I am attempting to do differential gene expression analysis on kallisto aligned data from the TOIL project. I want to use tximport to summarize the transcript level data to the gene level. The format of the abundance and count files is a matrix with ENST transcript IDs as rows and sample names as columns. I am wondering how I can use tximport to summarize these transcripts to the gene level given that the data is not in the classic kallisto format. If it is not possible to use tximport, how should I summarize the transcript IDs to gene names?
Sorry, I misspoke. The data was from the TOIL project and was aligned using kallisto. It was accessed from the UCSC XENA browser. I updated my post with these corrections.

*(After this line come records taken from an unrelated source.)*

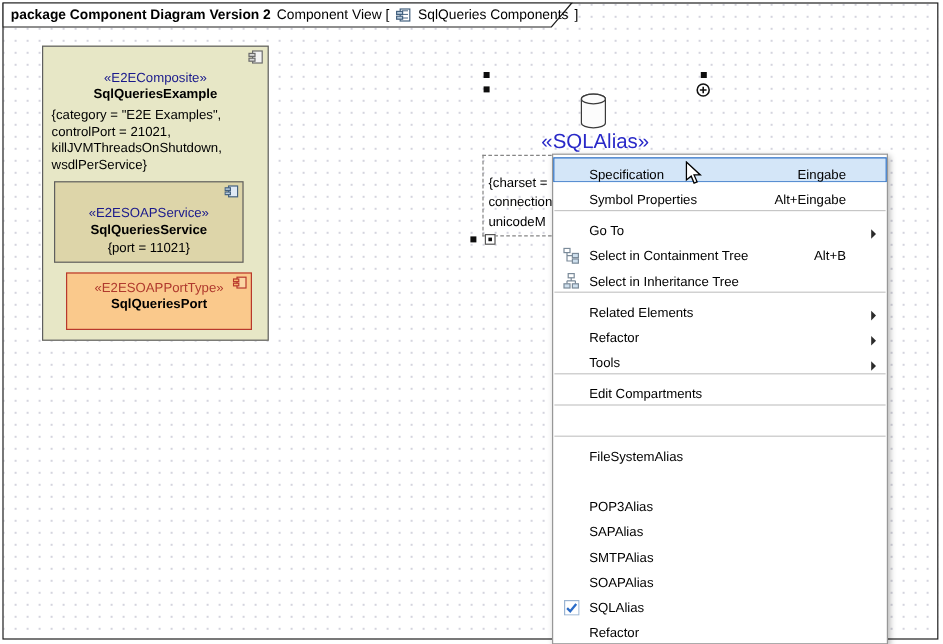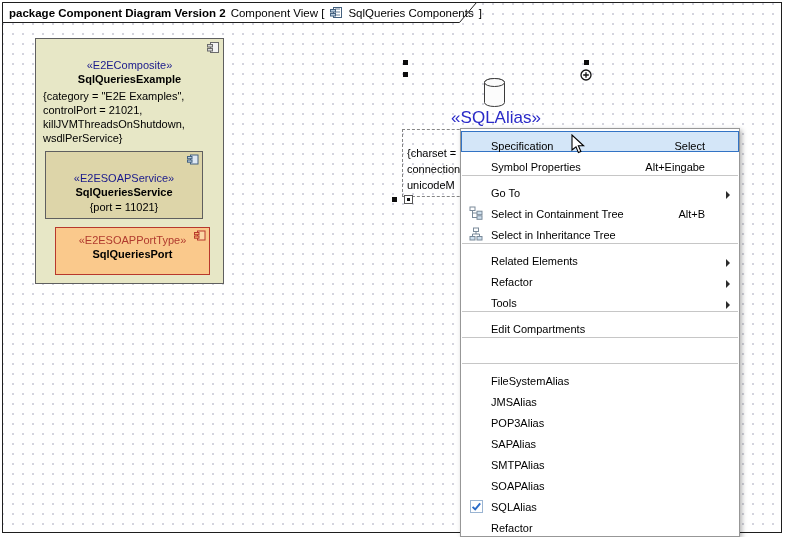--- a/index.html
+++ b/index.html
@@ -136,21 +136,21 @@
   <svg class="plus-circle" style="left:580px; top:69px;" width="12" height="12" viewBox="0 0 12 12">
     <circle cx="6" cy="6" r="5" fill="#ffffff" stroke="#111" stroke-width="1.3"></circle>
     <path d="M6 3.2 V8.8 M3.2 6 H8.8" stroke="#111" stroke-width="1.3"></path>
   </svg>
   <div class="collapse-box" style="left:404px; top:195px;"></div>
 
   <div class="context-menu">
       <div class="menu-row highlighted">
         <span class="menu-icon"></span>
         <span class="menu-label">Specification</span>
-        <span class="menu-shortcut">Select</span>
+        <span class="menu-shortcut">Eingabe</span>
       </div>
       <div class="menu-row">
         <span class="menu-icon"></span>
         <span class="menu-label">Symbol Properties</span>
         <span class="menu-shortcut">Alt+Eingabe</span>
       </div>
       <div class="menu-sep"></div>
       <div class="menu-row">
         <span class="menu-icon"></span>
         <span class="menu-label">Go To</span>
@@ -204,21 +204,20 @@
       <div class="menu-row">
         <span class="menu-icon"></span>
       </div>
       <div class="menu-sep"></div>
       <div class="menu-row">
         <span class="menu-icon"></span>
         <span class="menu-label">FileSystemAlias</span>
       </div>
       <div class="menu-row">
         <span class="menu-icon"></span>
-        <span class="menu-label">JMSAlias</span>
       </div>
       <div class="menu-row">
         <span class="menu-icon"></span>
         <span class="menu-label">POP3Alias</span>
       </div>
       <div class="menu-row">
         <span class="menu-icon"></span>
         <span class="menu-label">SAPAlias</span>
       </div>
       <div class="menu-row">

If you just have the transcript data, you probably don't need (and maybe cannot use) tximport. Instead you could just do the naive thing and average. You will first have to construct a data.frame that has transcripts in one column and genes in another. This isn't trivial because Ensembl is always updating things, so unless you know the transcriptome version used, you will have to iterate through various EnsDb versions on the AnnotationHub in order to find the right one. Here is some semi-fake code to illustrate what I mean
library(AnnotationHub)
hub <- AnnotationHub()
z <- query(hub, c("homo sapiens","ensdb"))
## Now let's assume that the most recent one is AH123456 (it's not - this is fake code after all)
ensdb <- hub[["AH123456"]]
sum(rownames(<TOIL DATA GOES HERE>) %in% keys(ensdb, "TXID"))/nrow(<TOIL DATA GOES HERE>)
## keep doing that with different versions of Ensembl until you get to a sufficiently high percentage
## of transcripts, where 'sufficiently high' is up to you
mapper <- select(ensdb, rownames(<TOIL DATA GOES HERE>), "GENEID", "TXID")
library(limma)
averaged_data <- avereps(<TOIL DATA GOES HERE>, mapper[,1])
recount 2 does not use kallisto, does it? And recount does offer genelevel counts, so what's the point?
Sorry, I misspoke. The data was from the TOIL project and was aligned using kallisto. It was accessed from the UCSC XENA browser. I updated my post with these corrections.